Saaiq Muhammad
Department of Plastic Surgery and Burns, National Institute of Rehabilitation Medicine (NIRM), Islamabad, Pakistan.
World J Plast Surg. 2021 Jan;10(1):15-21. doi: 10.29252/wjps.10.1.15.
Burn in developing countries still has high burden of inadequately managed severe burns. This study compared supraclavicular artery flap and skin graft in managing neck post-burn contractures.
In National Institute of Rehabilitation Medicine and Pakistan Institute of Medical Sciences, Islamabad, Pakistan, 30 patients with neck post-burn contractures were enrolled. Half of patients randomly underwent supraclavicular artery flap and half received skin graft. The outcome measures including initial improvement in neck extension, patient's satisfaction with color-texture-match and recurrent contracture formation rate were assessed.
Among patients, 80% were female and 20% were male. Preoperatively, each group had post-burn contractures of grade II among 26.66% of patients, grade III among 60% and grade III among 13.3%. Postoperatively after three months in the two groups, 86.66% improved to grade I and 13.3% improved to grade II. Patient's satisfaction with color-texture was 84.66% in supraclavicular artery flap group, whereas it was 42.66% for skin graft group. Complications were hypertrophic scar at donor site (13%) and flap tip necrosis (6.66%) in supraclavicular artery flap group. In skin graft group, partial skin graft loss was noticed among 33% of patients and delayed healing of donor site among 20%. The recurrent contracture formation rate at one year was 73.33% in skin graft group, whereas there was no case of recurrent contracture in supraclavicular artery flap group.
Supraclavicular artery flap was superior to skin graft in managing post-burn neck contractures. It provided better color-texture match and was associated with no recurrence of contracture formation.
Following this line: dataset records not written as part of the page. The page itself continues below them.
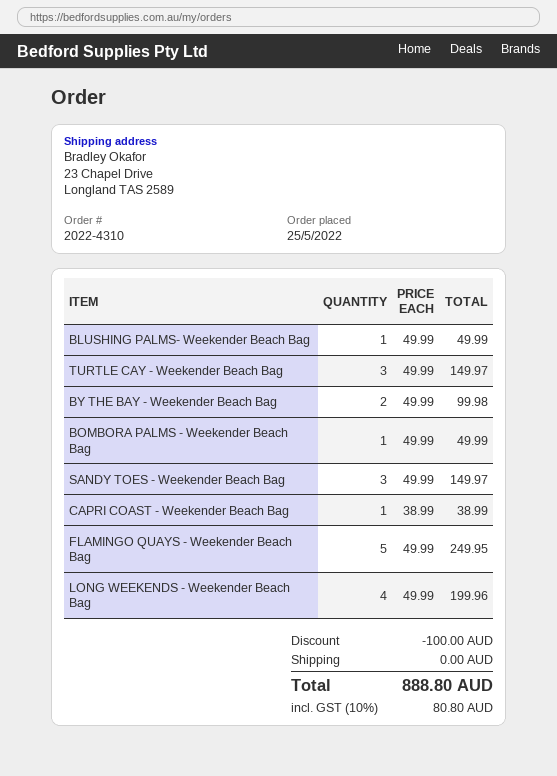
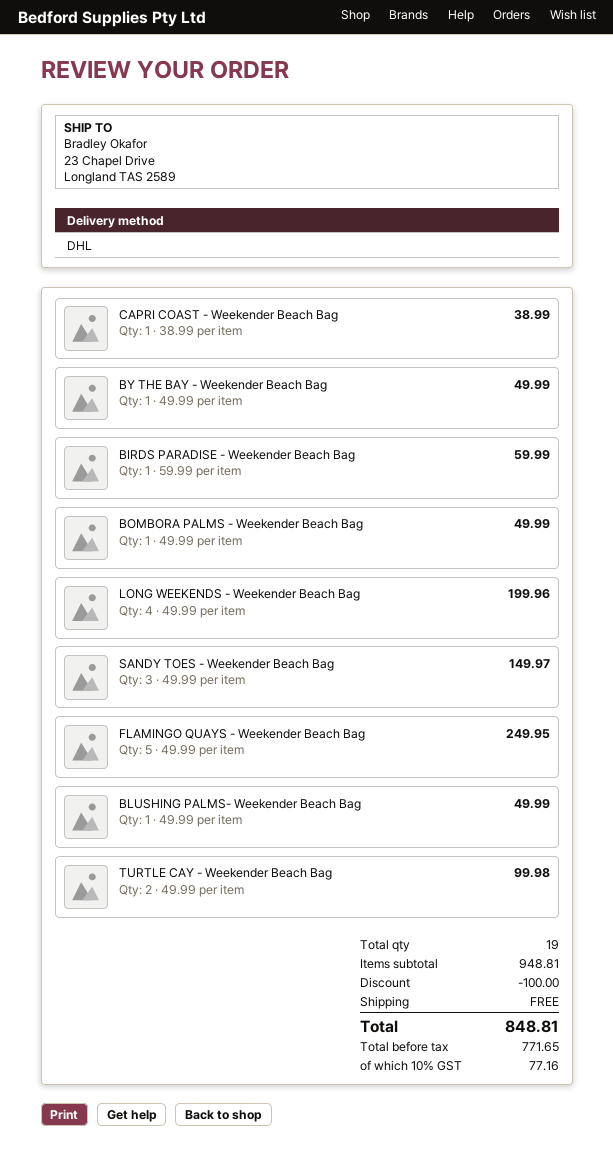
TURTLE CAY - Weekender Beach Bag: 3 x 49.99 = 149.97 -> 2 x 49.99 = 99.98
BY THE BAY - Weekender Beach Bag: 2 x 49.99 = 99.98 -> 1 x 49.99 = 49.99
BIRDS PARADISE - Weekender Beach Bag: none -> 1 x 59.99 = 59.99
tax: 10% = 80.80 -> 10% = 77.16
total: 888.80 -> 848.81

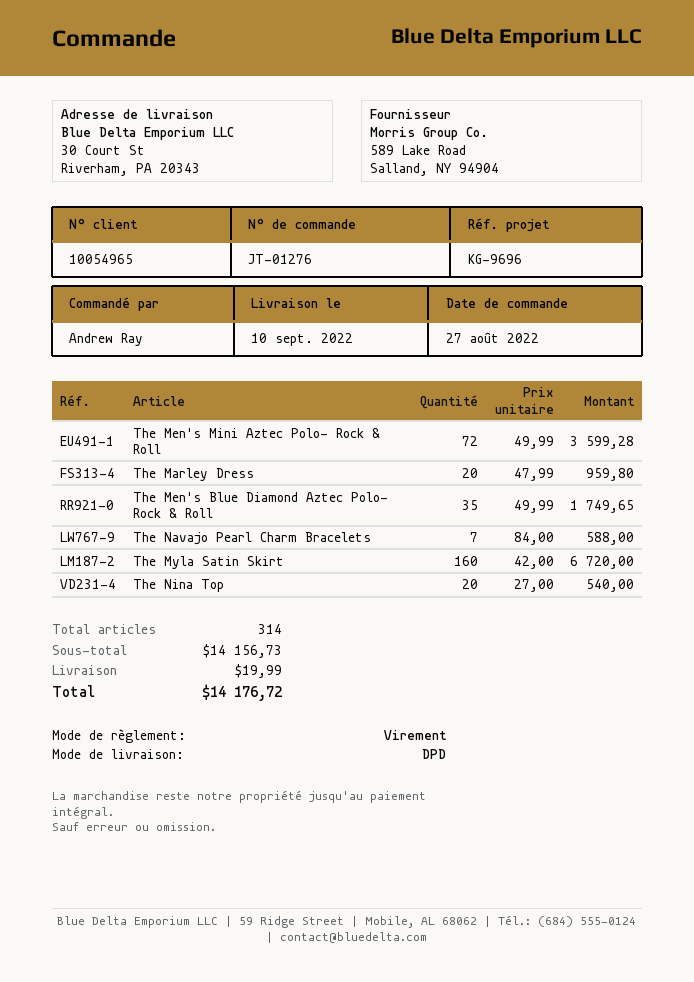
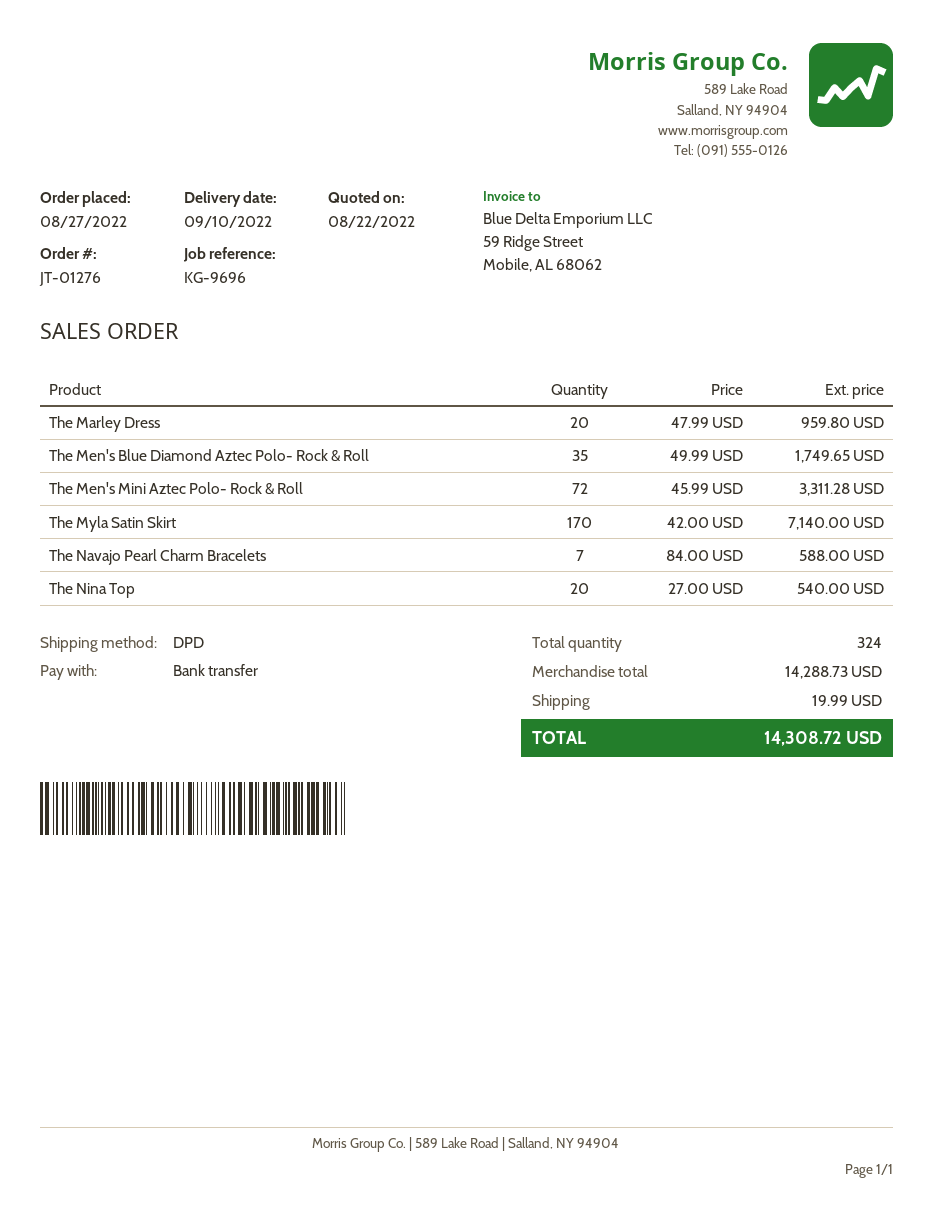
The Men's Mini Aztec Polo- Rock & Roll: 72 x 49.99 = 3599.28 -> 72 x 45.99 = 3311.28
The Myla Satin Skirt: 160 x 42.00 = 6720.00 -> 170 x 42.00 = 7140.00
total quantity: 314 -> 324
subtotal: 14156.73 -> 14288.73
total: 14176.72 -> 14308.72

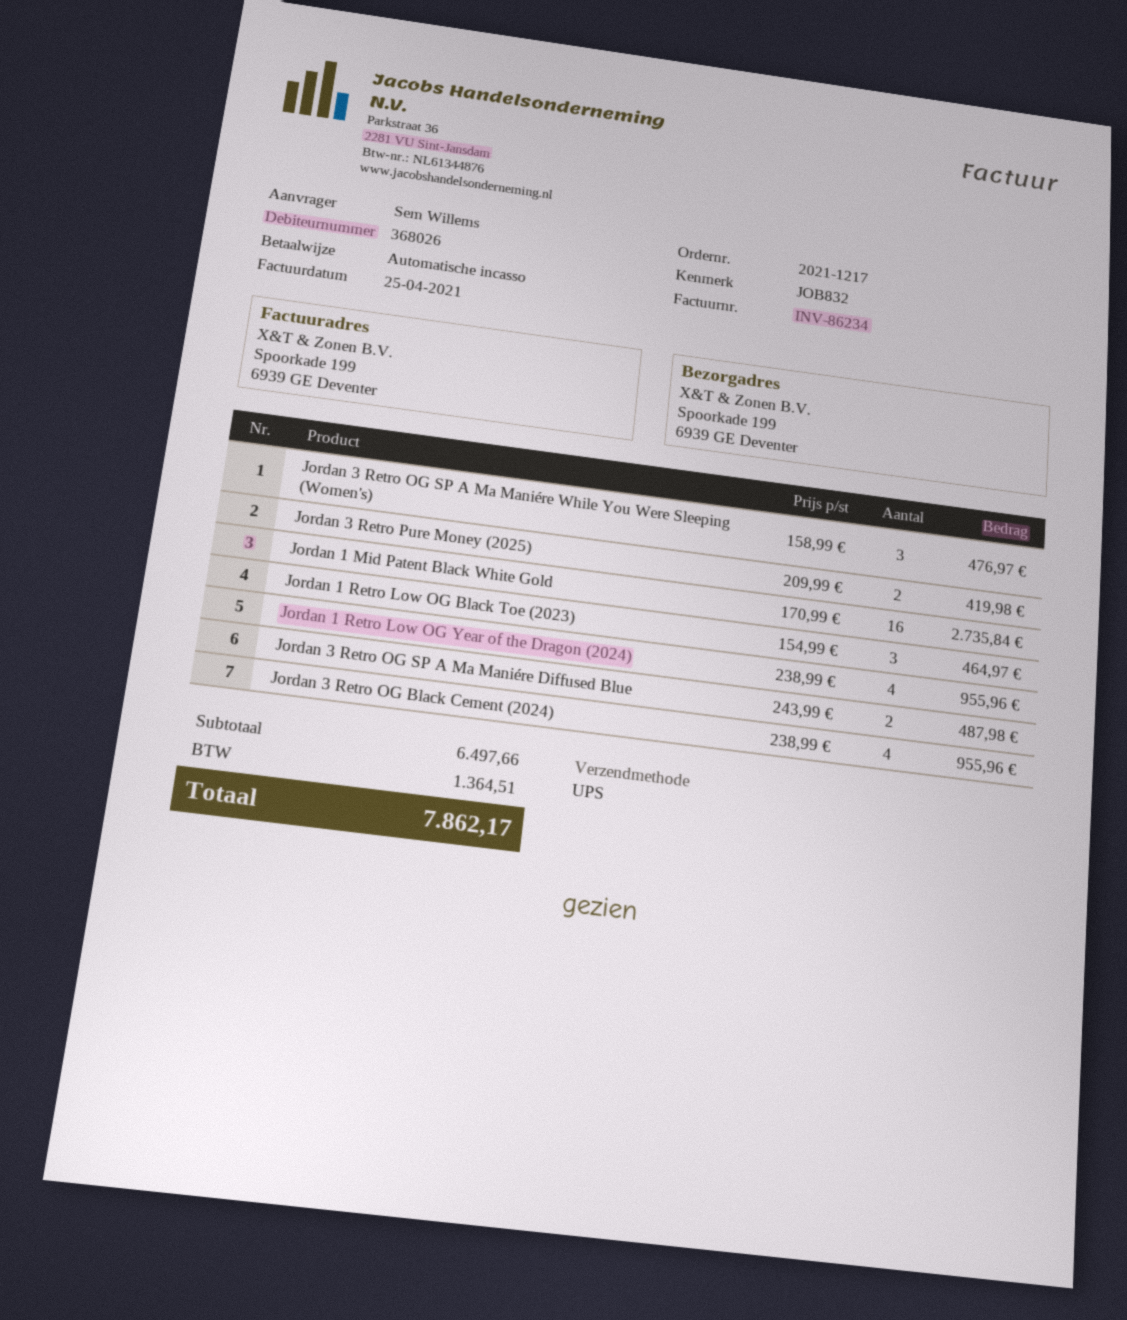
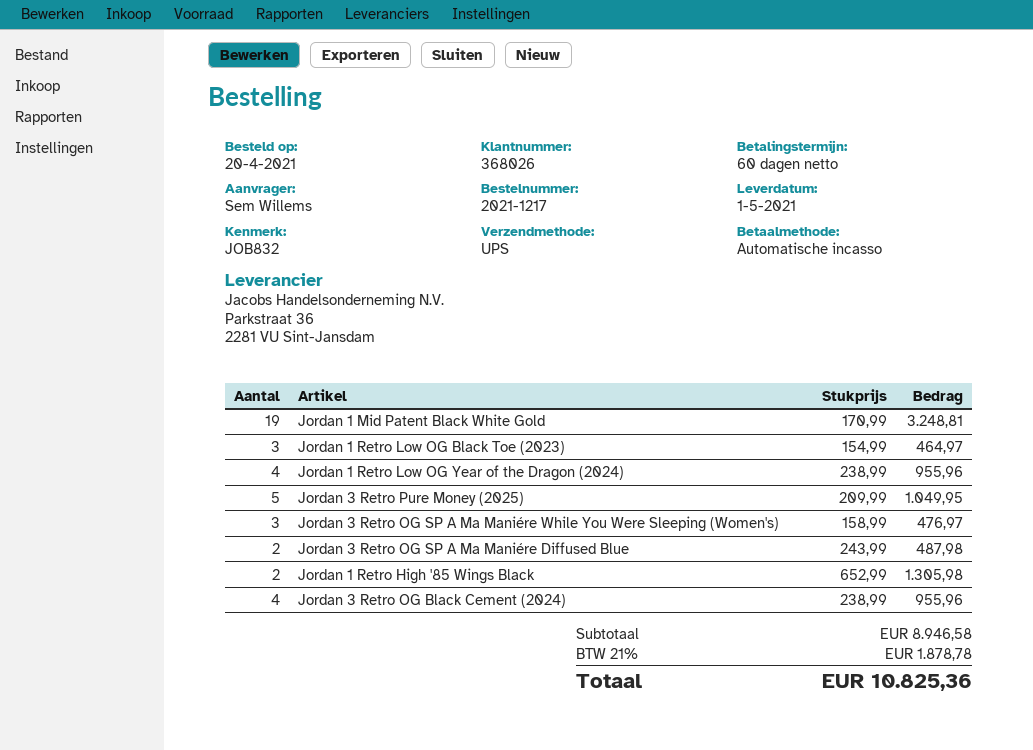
Jordan 3 Retro Pure Money (2025): 2 x 209.99 = 419.98 -> 5 x 209.99 = 1049.95
Jordan 1 Mid Patent Black White Gold: 16 x 170.99 = 2735.84 -> 19 x 170.99 = 3248.81
Jordan 1 Retro High '85 Wings Black: none -> 2 x 652.99 = 1305.98
subtotal: 6497.66 -> 8946.58
tax: 1364.51 -> 1878.78
total: 7862.17 -> 10825.36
在发展中国家,烧伤后严重烧伤管理不当的负担仍然很高。本研究比较了锁骨下动脉皮瓣和皮肤移植治疗颈部烧伤后挛缩的效果。
在巴基斯坦伊斯兰堡的国家康复医学研究所和巴基斯坦医学科学研究所,招募了30例颈部烧伤后挛缩患者。一半患者随机接受锁骨下动脉皮瓣手术,另一半接受皮肤移植。评估的结果指标包括颈部伸展的初始改善情况、患者对颜色质地匹配的满意度以及复发性挛缩形成率。
患者中80%为女性,20%为男性。术前,每组中26.66%的患者为II级烧伤后挛缩,60%为III级,13.3%为III级。两组术后三个月,86.66%改善为I级,13.3%改善为II级。锁骨下动脉皮瓣组患者对颜色质地的满意度为84.66%,而皮肤移植组为42.66%。锁骨下动脉皮瓣组的并发症为供区肥厚性瘢痕(13%)和皮瓣尖端坏死(6.66%)。皮肤移植组中,33%的患者出现部分皮肤移植失败,20%的患者供区愈合延迟。皮肤移植组一年时复发性挛缩形成率为73.33%,而锁骨下动脉皮瓣组无复发性挛缩病例。
在治疗烧伤后颈部挛缩方面,锁骨下动脉皮瓣优于皮肤移植。它提供了更好的颜色质地匹配,且无挛缩复发。